**Required work:**
Could every line of the listing be output exactly, with the pictures skipped?

**Source information:**

************

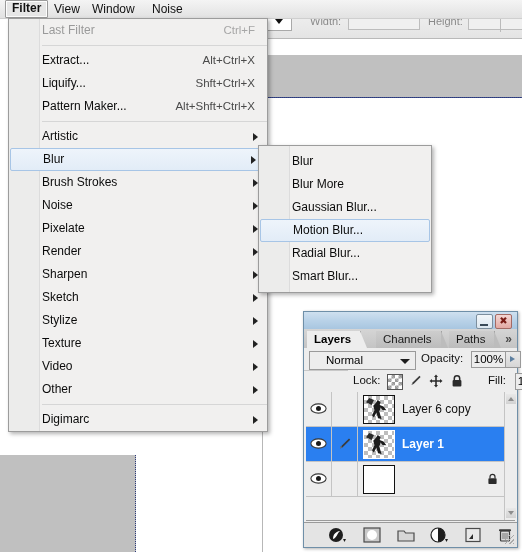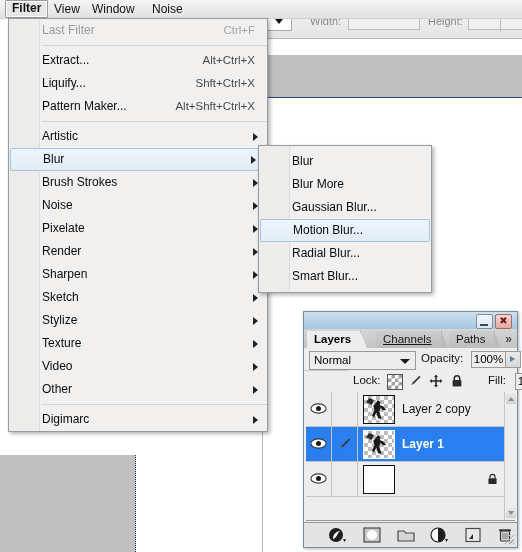--- a/index.html
+++ b/index.html
@@ -82,21 +82,21 @@
     transform:skewX(0deg);color:#1a1a1a;}
   .tab:after{content:"";position:absolute;right:-7px;top:0;width:0;height:0;
     border-top:17px solid transparent;border-left:7px solid #bcbcbc;}
   .tab.sel{background:#ededed;font-weight:bold;color:#000;}
   .tab.sel:after{border-left-color:#ededed;}
   .tab-more{position:absolute;right:5px;top:2px;height:17px;line-height:17px;font-size:12px;color:#4a4a4a;font-weight:bold;}
 
   .blendrow{position:absolute;left:0;top:36px;right:0;height:22px;background:#ededed;
     border-bottom:1px solid #c8c8c8;}
   .combo{position:absolute;left:5px;top:3px;width:105px;height:17px;background:#ededed;border:1px solid #9a9a9a;}
-  .combo .t{position:absolute;left:4px;top:0;line-height:16px;font-size:11.5px;}
+  .combo .t{position:absolute;left:16px;top:0;line-height:16px;font-size:11.5px;}
   .combo .arr{position:absolute;right:5px;top:7px;width:0;height:0;
     border-left:5px solid transparent;border-right:5px solid transparent;border-top:5px solid #1c1c1c;}
   .mini-lab{position:absolute;font-size:11.5px;color:#111;}
   .numbox{position:absolute;height:15px;line-height:15px;background:#ededed;border:1px solid #9a9a9a;
     font-size:11.5px;text-align:center;}
   .spin{position:absolute;width:14px;height:15px;background:linear-gradient(to bottom,#eaeaea,#d6d6d6);
     border:1px solid #9a9a9a;}
   .spin .a{position:absolute;left:4px;top:4px;width:0;height:0;
     border-top:3.5px solid transparent;border-bottom:3.5px solid transparent;border-left:5px solid #5d7fa0;}
 
@@ -301,21 +301,21 @@
       <div class="winbtn min">
           <div class="g"></div>
         </div>
       <div class="winbtn close">
           <div class="x">✖</div>
         </div>
     </div>
 
     <div class="tabs">
       <div class="tab sel" style="left:3px;">Layers</div>
-      <div class="tab" style="left:72px;text-decoration:underline;">Channels</div>
+      <div class="tab" style="left:72px;">Channels</div>
       <div class="tab" style="left:145px;">Paths</div>
       <div class="tab-more">»</div>
     </div>
 
     <div class="blendrow">
       <div class="combo">
         <span class="t">Normal</span>
         <span class="arr"></span>
       </div>
       <div class="mini-lab" style="left:117px;top:4px;">Opacity:</div>
@@ -366,21 +366,21 @@
               <ellipse cx="8.5" cy="5.5" rx="7.6" ry="4.6" fill="#fff" stroke="#3a3a3a" stroke-width="1.1"></ellipse>
               <circle cx="8.5" cy="5.5" r="2.5" fill="#1b1b1b"></circle>
             </svg>
           </span>
         </div>
         <div class="linkcell"></div>
         <div class="thumb">
           <span class="fig"></span>
           <span class="fig2"></span>
         </div>
-        <div class="lname">Layer 2 copy</div>
+        <div class="lname">Layer 6 copy</div>
       </div>
 
       <div class="lrow sel">
         <div class="eyecell">
           <span class="eye">
             <svg width="17" height="11" viewBox="0 0 17 11">
               <ellipse cx="8.5" cy="5.5" rx="7.6" ry="4.6" fill="#fff" stroke="#3a3a3a" stroke-width="1.1"></ellipse>
               <circle cx="8.5" cy="5.5" r="2.5" fill="#1b1b1b"></circle>
             </svg>
           </span>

************

**Written reply:**
--- a/index.html
+++ b/index.html
@@ -82,21 +82,21 @@
     transform:skewX(0deg);color:#1a1a1a;}
   .tab:after{content:"";position:absolute;right:-7px;top:0;width:0;height:0;
     border-top:17px solid transparent;border-left:7px solid #bcbcbc;}
   .tab.sel{background:#ededed;font-weight:bold;color:#000;}
   .tab.sel:after{border-left-color:#ededed;}
   .tab-more{position:absolute;right:5px;top:2px;height:17px;line-height:17px;font-size:12px;color:#4a4a4a;font-weight:bold;}
 
   .blendrow{position:absolute;left:0;top:36px;right:0;height:22px;background:#ededed;
     border-bottom:1px solid #c8c8c8;}
   .combo{position:absolute;left:5px;top:3px;width:105px;height:17px;background:#ededed;border:1px solid #9a9a9a;}
-  .combo .t{position:absolute;left:4px;top:0;line-height:16px;font-size:11.5px;}
+  .combo .t{position:absolute;left:16px;top:0;line-height:16px;font-size:11.5px;}
   .combo .arr{position:absolute;right:5px;top:7px;width:0;height:0;
     border-left:5px solid transparent;border-right:5px solid transparent;border-top:5px solid #1c1c1c;}
   .mini-lab{position:absolute;font-size:11.5px;color:#111;}
   .numbox{position:absolute;height:15px;line-height:15px;background:#ededed;border:1px solid #9a9a9a;
     font-size:11.5px;text-align:center;}
   .spin{position:absolute;width:14px;height:15px;background:linear-gradient(to bottom,#eaeaea,#d6d6d6);
     border:1px solid #9a9a9a;}
   .spin .a{position:absolute;left:4px;top:4px;width:0;height:0;
     border-top:3.5px solid transparent;border-bottom:3.5px solid transparent;border-left:5px solid #5d7fa0;}
 
@@ -301,21 +301,21 @@
       <div class="winbtn min">
           <div class="g"></div>
         </div>
       <div class="winbtn close">
           <div class="x">✖</div>
         </div>
     </div>
 
     <div class="tabs">
       <div class="tab sel" style="left:3px;">Layers</div>
-      <div class="tab" style="left:72px;text-decoration:underline;">Channels</div>
+      <div class="tab" style="left:72px;">Channels</div>
       <div class="tab" style="left:145px;">Paths</div>
       <div class="tab-more">»</div>
     </div>
 
     <div class="blendrow">
       <div class="combo">
         <span class="t">Normal</span>
         <span class="arr"></span>
       </div>
       <div class="mini-lab" style="left:117px;top:4px;">Opacity:</div>
@@ -366,21 +366,21 @@
               <ellipse cx="8.5" cy="5.5" rx="7.6" ry="4.6" fill="#fff" stroke="#3a3a3a" stroke-width="1.1"></ellipse>
               <circle cx="8.5" cy="5.5" r="2.5" fill="#1b1b1b"></circle>
             </svg>
           </span>
         </div>
         <div class="linkcell"></div>
         <div class="thumb">
           <span class="fig"></span>
           <span class="fig2"></span>
         </div>
-        <div class="lname">Layer 2 copy</div>
+        <div class="lname">Layer 6 copy</div>
       </div>
 
       <div class="lrow sel">
         <div class="eyecell">
           <span class="eye">
             <svg width="17" height="11" viewBox="0 0 17 11">
               <ellipse cx="8.5" cy="5.5" rx="7.6" ry="4.6" fill="#fff" stroke="#3a3a3a" stroke-width="1.1"></ellipse>
               <circle cx="8.5" cy="5.5" r="2.5" fill="#1b1b1b"></circle>
             </svg>
           </span>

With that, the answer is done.